Tuesday, March 3, 2015

Today I've Made for You Goat's Brain-Filled Gnocchi

At my advanced age, cooking has become for me what baseball used to be a million years ago — something that I just love in spite of the fact that I seem to have no discernible aptitude for it. As a 12-year-old, I used to watch baseball voraciously — everything from actual games, broadcast in black and white, without instant replay or any of a thousand other enhancements that younger fans take for granted, to Home Run Derby. I will admit to having discovered an ancient edition of HRD on YouTube a couple of weeks ago, and sat spellbound as Mickey Mantle beat Ernie Banks 5-3, the low score indicative of the competition being fantastically boring, with only eight home runs, but a million revelations from the two stars along the lines of, “I sure hope I can do better my next time at bat.” I didn’t find it nearly as pleasurable viewing as my new favorite Food Network show, Chopped, on which chefs frenziedly cook a three-course meal with weird ingredients for a $10,000 prize.

And I do mean weird. Two nights ago, the competitors had to feature rattlesnake in their appetizer. A few weeks back, their main courses had to feature goat brains. They’ve had to work with emu eggs and grasshoppers, fruit leather, canned brown bread, and cheese puffs. Indeed, one of the most fun moments of every show is seeing the looks of horror on the chefs’ faces as they open the baskets they’re presented before each stage of the competition.

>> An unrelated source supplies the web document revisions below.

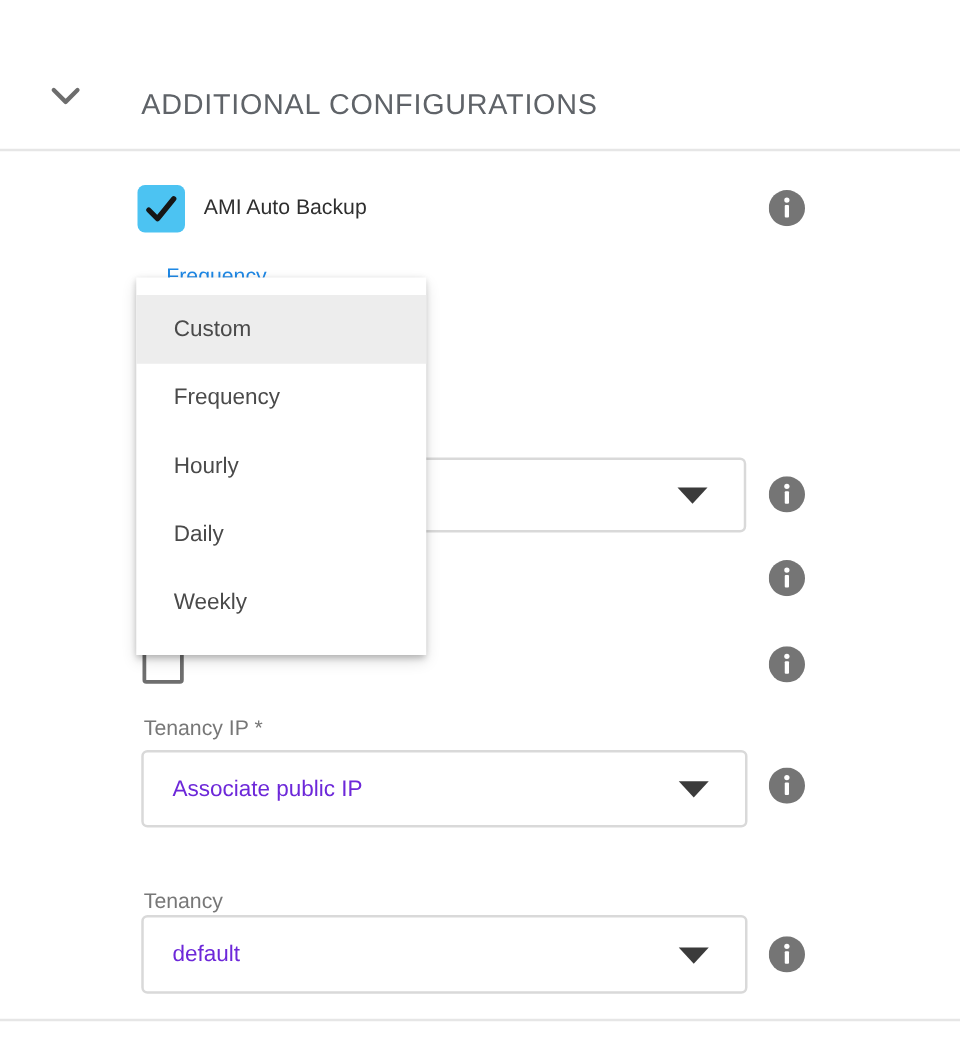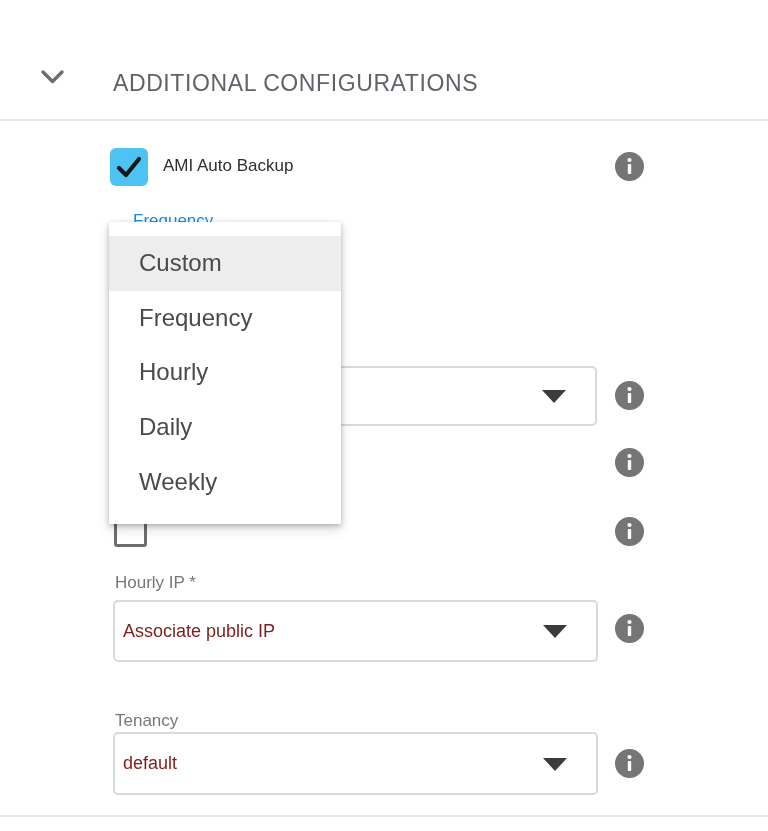--- a/index.html
+++ b/index.html
@@ -60,7 +60,7 @@
   }
   .menu-item{
     height:54.6px;display:flex;align-items:center;padding-left:30px;
-    font-size:24px;color:#4a4a4a;cursor:pointer;
+    font-size:18px;color:#4a4a4a;cursor:pointer;
   }
   .menu-item.highlighted{background:#ededed;}
 </style>

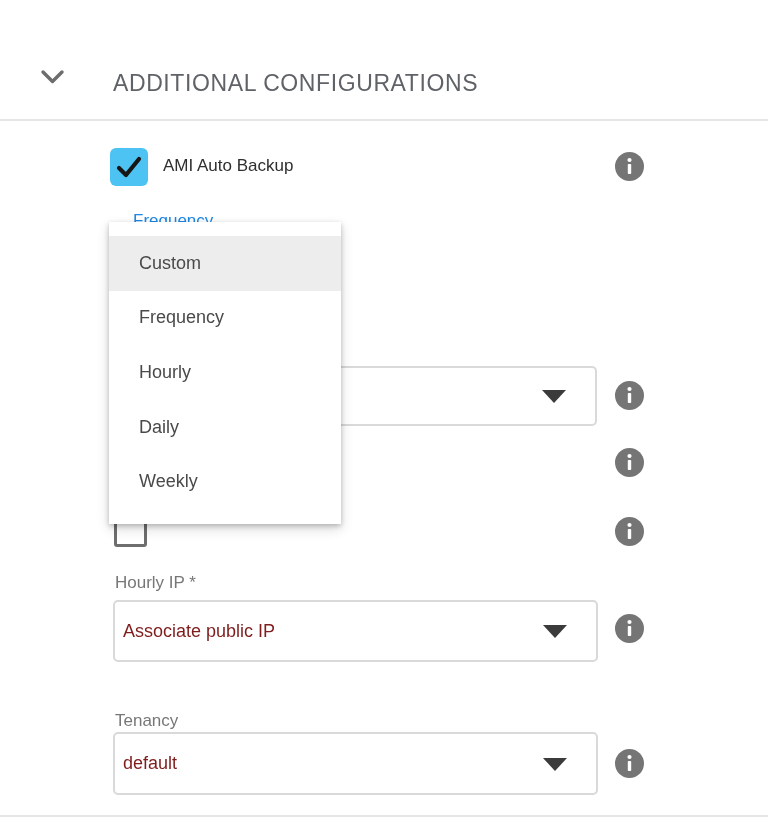--- a/index.html
+++ b/index.html
@@ -129,7 +129,7 @@
     <div class="menu-item">Weekly</div>
   </div>
 
-  <div class="field-label pip-label">Hourly IP *</div>
+  <div class="field-label pip-label">Tenancy IP *</div>
   <div class="select-box pip-select">
     <span>Associate public IP</span>
     <div class="caret"></div>

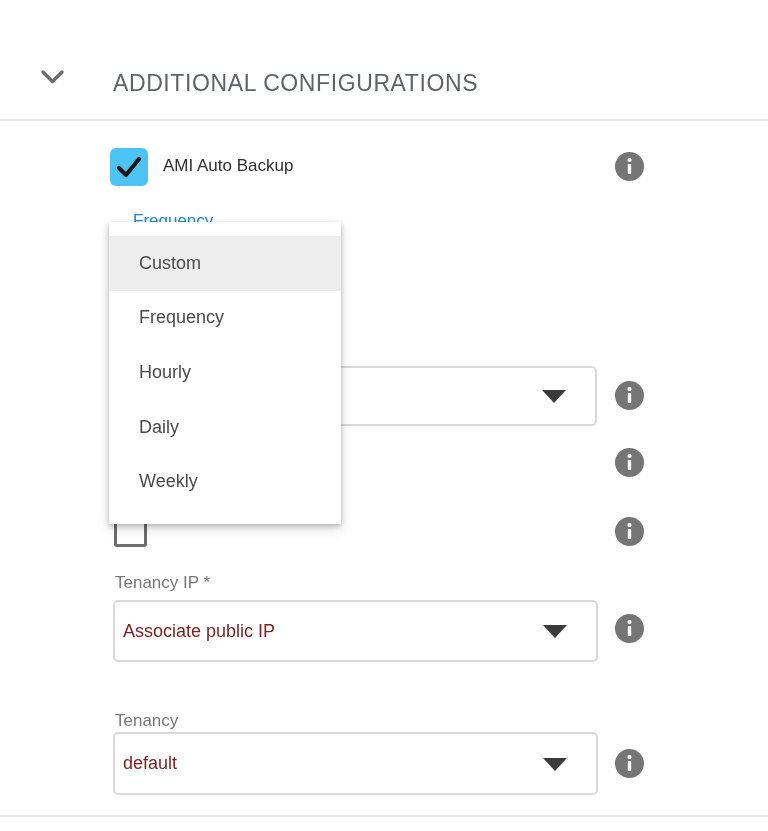--- a/index.html
+++ b/index.html
@@ -38,7 +38,7 @@
   .select-box{
     position:absolute;width:485px;background:#ffffff;box-sizing:border-box;
     border:2px solid #d9d9d9;border-radius:5px;display:flex;align-items:center;
-    padding-left:8px;font-size:18px;color:#7f1d1d;
+    padding-left:23px;font-size:18px;color:#6d28d9;
   }
   .freq-select{left:112px;top:366px;height:60px;z-index:1;}
   .pip-select{left:113px;top:600px;height:62px;}

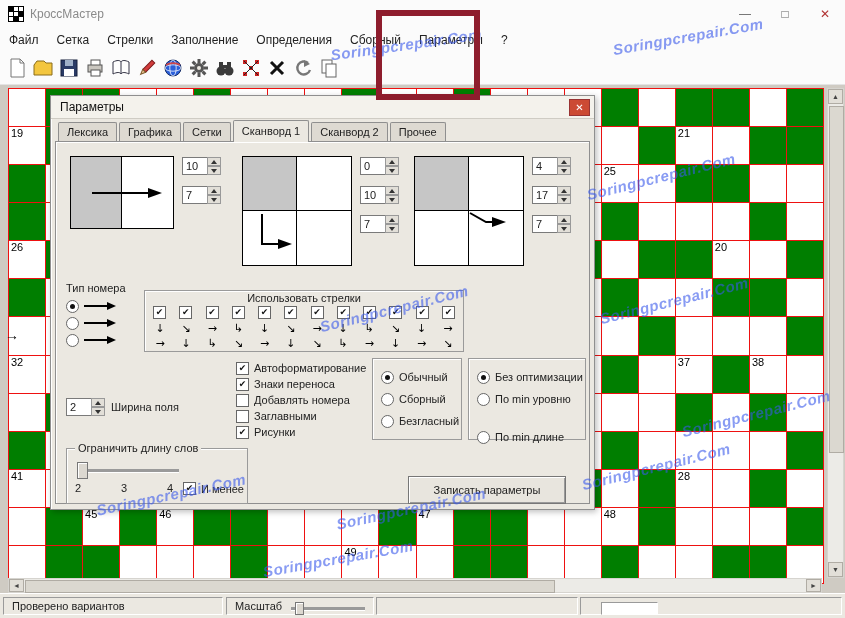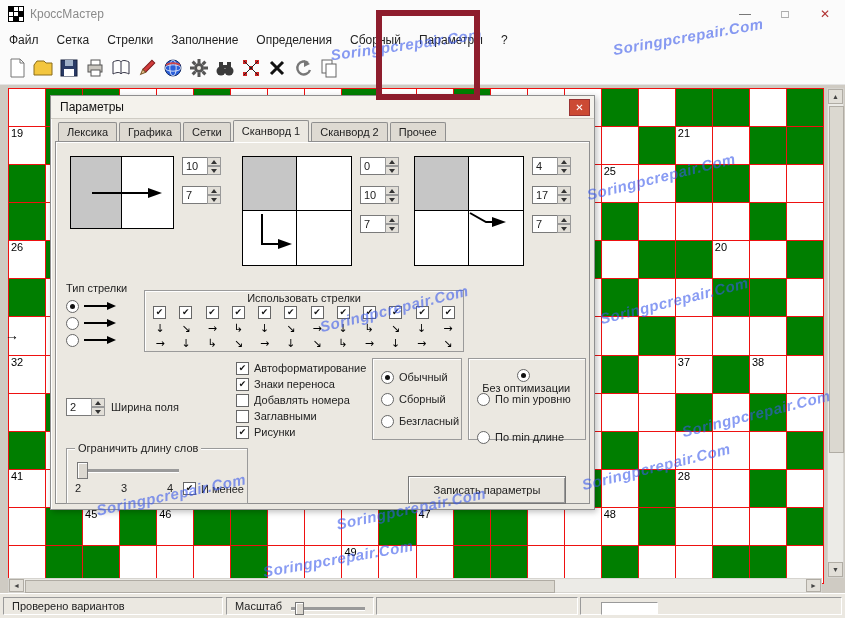--- a/index.html
+++ b/index.html
@@ -620,7 +620,7 @@
         </div>
       </div>
 
-    <span style="position:absolute;left:10px;top:140px;font-size:11px;">Тип стрелки</span>
+    <span style="position:absolute;left:10px;top:140px;font-size:11px;">Тип номера</span>
     <div id="arrowType" style="position:absolute;left:10px;top:156px;">
         <div class="atrow">
           <span class="rb sel"></span>

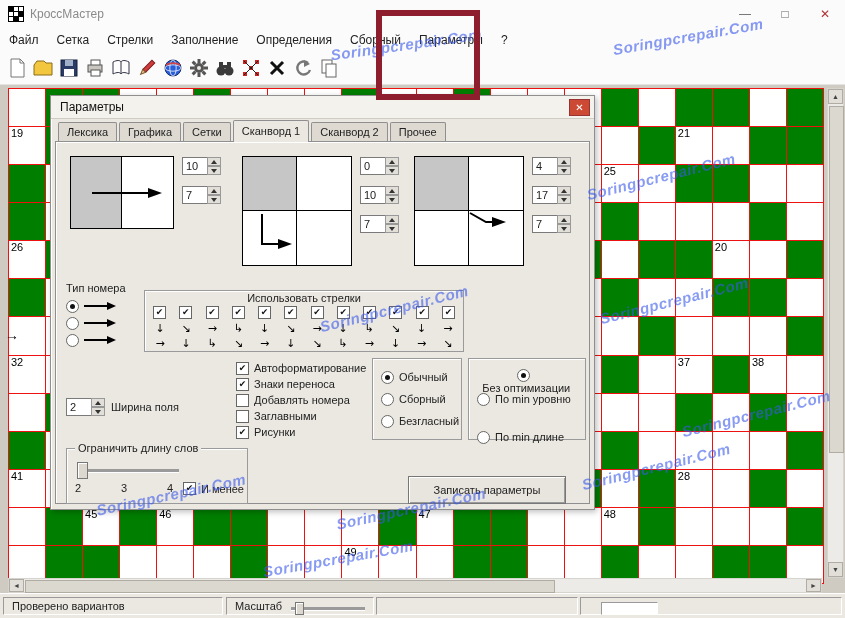--- a/index.html
+++ b/index.html
@@ -746,7 +746,7 @@
 
     <div class="groupbox" style="left:412px;top:216px;width:118px;height:82px;">
       <div id="optRadios" style="position:absolute;left:8px;top:10px;">
-          <div class="ckrow" style="margin-bottom: 6px; flex-direction: column;">
+          <div class="ckrow" style="margin-bottom: 6px;">
             <span class="rb sel"></span>
             <span class="lbl">Без оптимизации</span>
           </div>

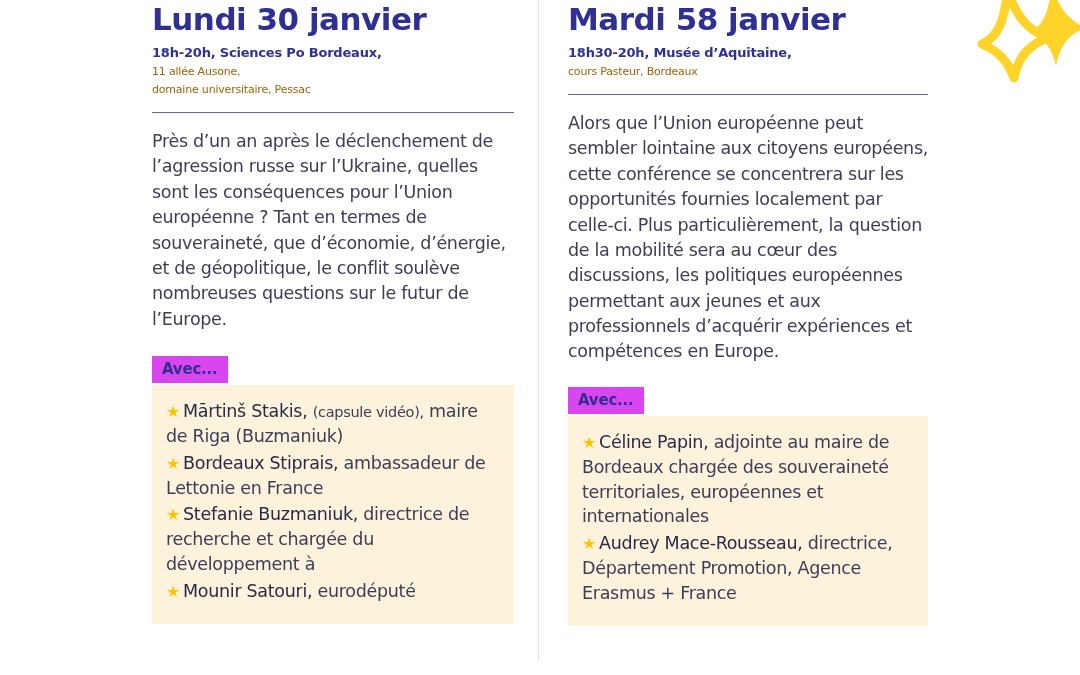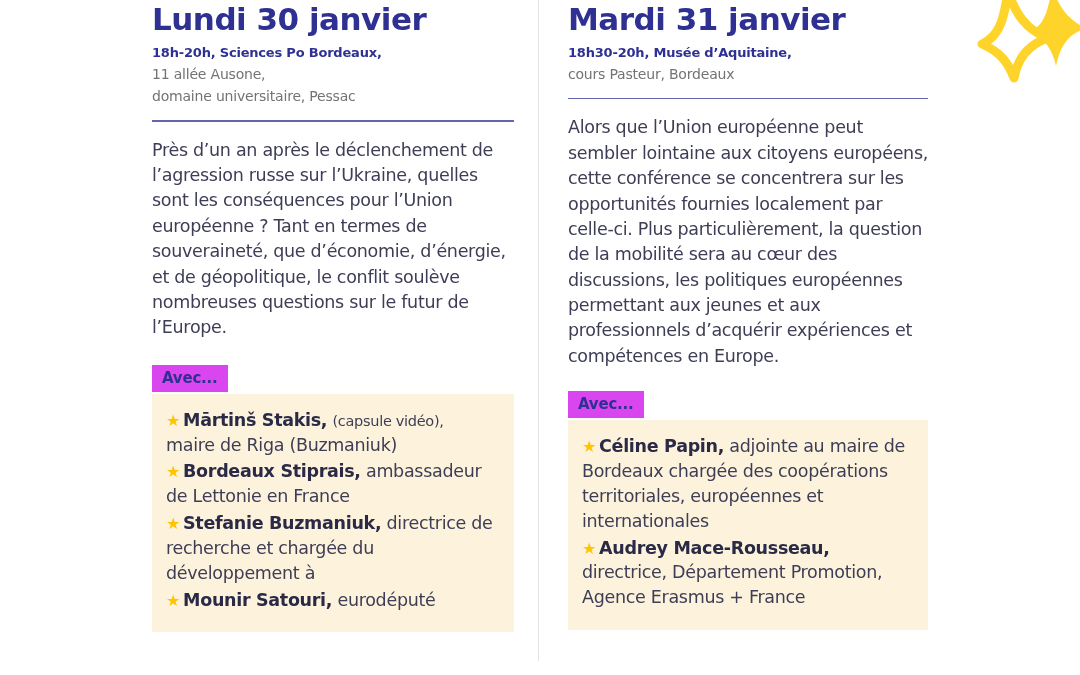--- a/index.html
+++ b/index.html
@@ -173,7 +173,7 @@
   </div>
 
   <div class="column right">
-    <h1 class="day-title">Mardi 31 janvier</h1>
+    <h1 class="day-title">Mardi 58 janvier</h1>
     <div class="venue">18h30-20h, Musée d’Aquitaine,</div>
     <div class="addr">cours Pasteur, Bordeaux</div>
     <div class="rule"></div>

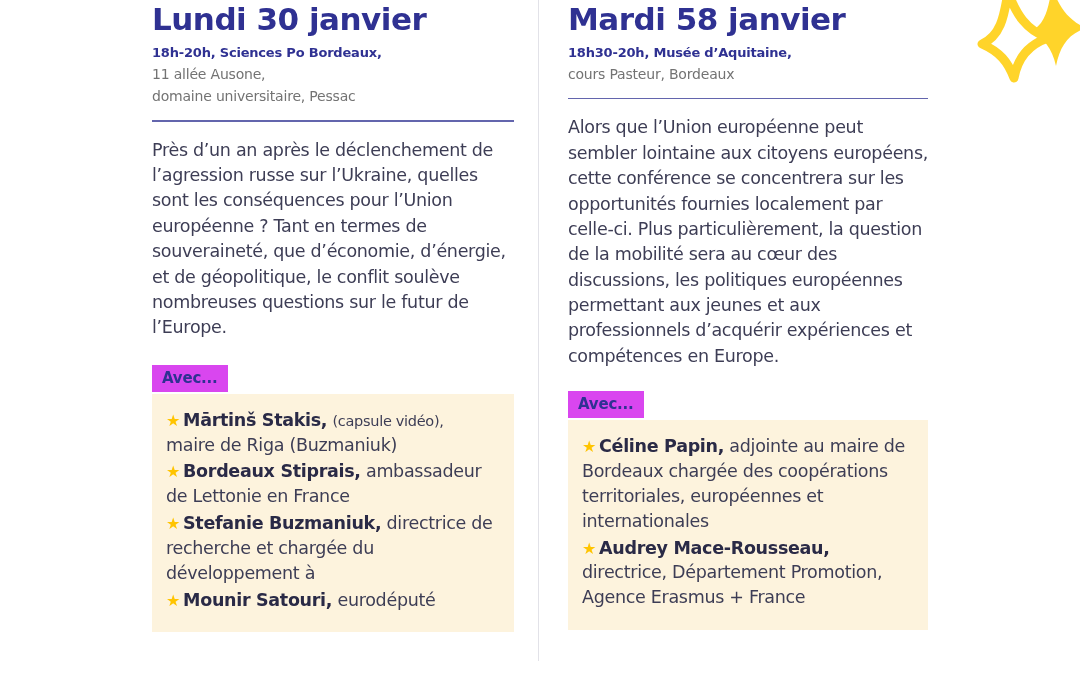--- a/index.html
+++ b/index.html
@@ -60,8 +60,8 @@
   }
 
   .addr {
-    font-size: 14px;
-    color: #737373;
+    font-size: 11px;
+    color: #a16207;
     line-height: 1.45;
     margin-top: 2px;
     letter-spacing: -0.2px;

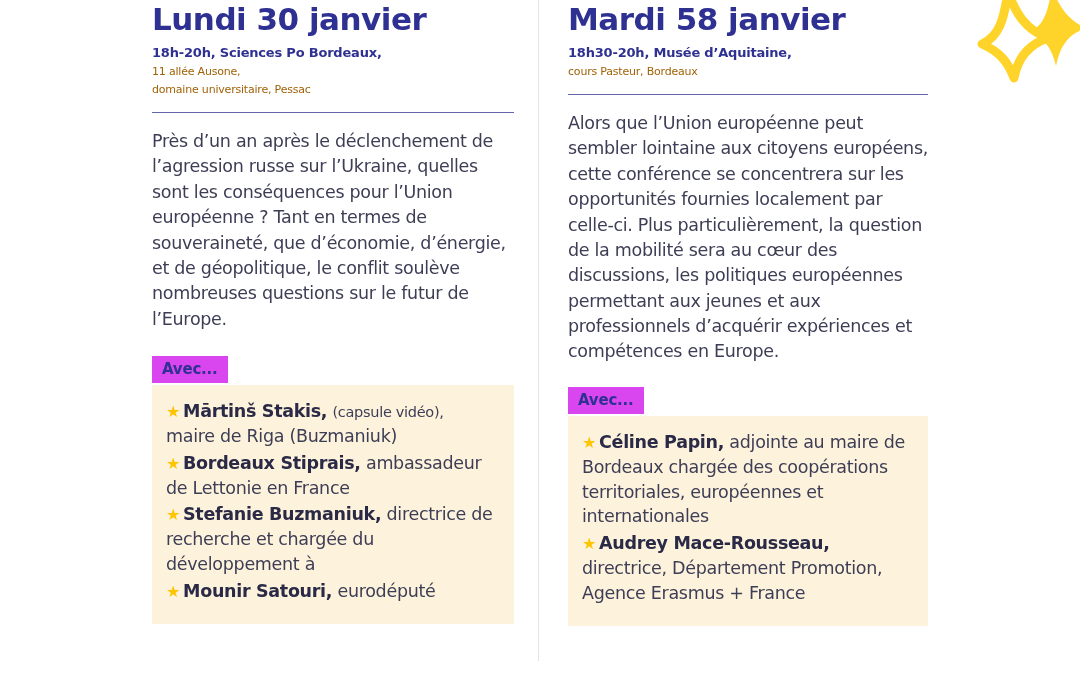--- a/index.html
+++ b/index.html
@@ -111,7 +111,7 @@
     margin-right: 3px;
   }
   .speaker .name {
-    font-weight: bold;
+    font-weight: normal;
     color: #2a2a46;
   }
   .speaker .small {

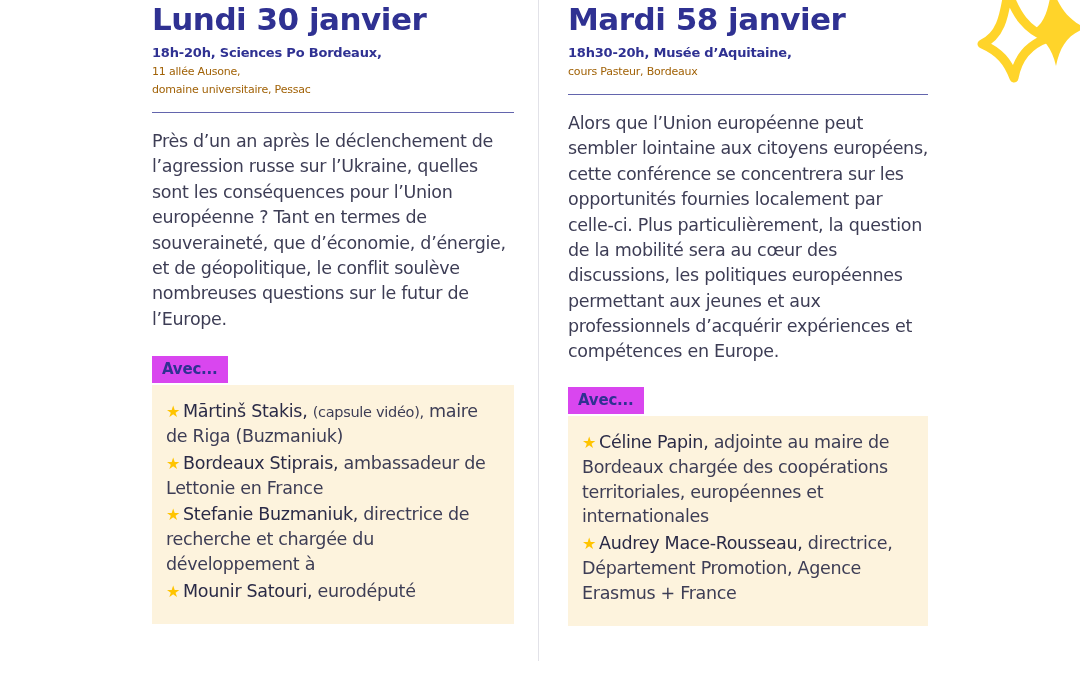--- a/index.html
+++ b/index.html
@@ -186,7 +186,7 @@
     <div class="speakers-box">
       <div class="speaker">
         <span class="star">★</span><span class="name">Céline Papin,</span>
-        <span>adjointe au maire de Bordeaux chargée des coopérations territoriales, européennes et internationales</span>
+        <span>adjointe au maire de Bordeaux chargée des souveraineté territoriales, européennes et internationales</span>
       </div>
       <div class="speaker">
         <span class="star">★</span><span class="name">Audrey Mace-Rousseau,</span>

And yet you almost never see anybody failing to spring into action the moment the moment the show’s MC, the very flavorless, if gay, Ted Allen, shouts, “Go!” Make an appetizer with  baby octopus, bok choy, Dijon mustard, and gummi bears? What could be easier?

And I do mean springing. As the food writer Michael Pollan, to whom I have no allergy, has pointed out, many TV cooking shows are geared these days to fans of sports and action films. Something is forever bursting into flame. Watching some of these people julienne vegetables is like watching a point guard drive the lane in an NBA game. Their technique takes the breath away. As they race against the clock, always to the accompaniment of blood pressure-raising music, the veins in the chefs’ necks throb Springsteenishly. They almost invariably glisten with sweat. They are 21st century gladiators.

Naturally, the program shamelessly plays up every possible human interest angle. There’s almost invariably a much-tattooed dese-‘n’-dose sous chef who wants desperately to demonstrate to those who love him — ideally, an estranged child — that he’s really gotten his act together at last, is not only clean and sober, but a hell of a cook. There’s very often an immigrant, who can’t stop talking about how wonderful this country has been to him or her. Very often too, there’s a stuck-up young prodigy three years out of some top culinary school who clearly regards himself or herself as God’s gift to cooking. How we love it when he or she loses in the end to the self-taught former dishwasher from Palookaville whose technique’s a little iffy, but whose soulfulness is apparently evident in every forkful of his bok choy and gummi bear compote!


Very often, there are special editions of the show, in which, for instance, the four cooks are all under 12, or all stars of reality shows. To see four 11-year-olds cook with the imagination, confidence, and dexterity of Top Professionals is to believe that the world might survive for another generation.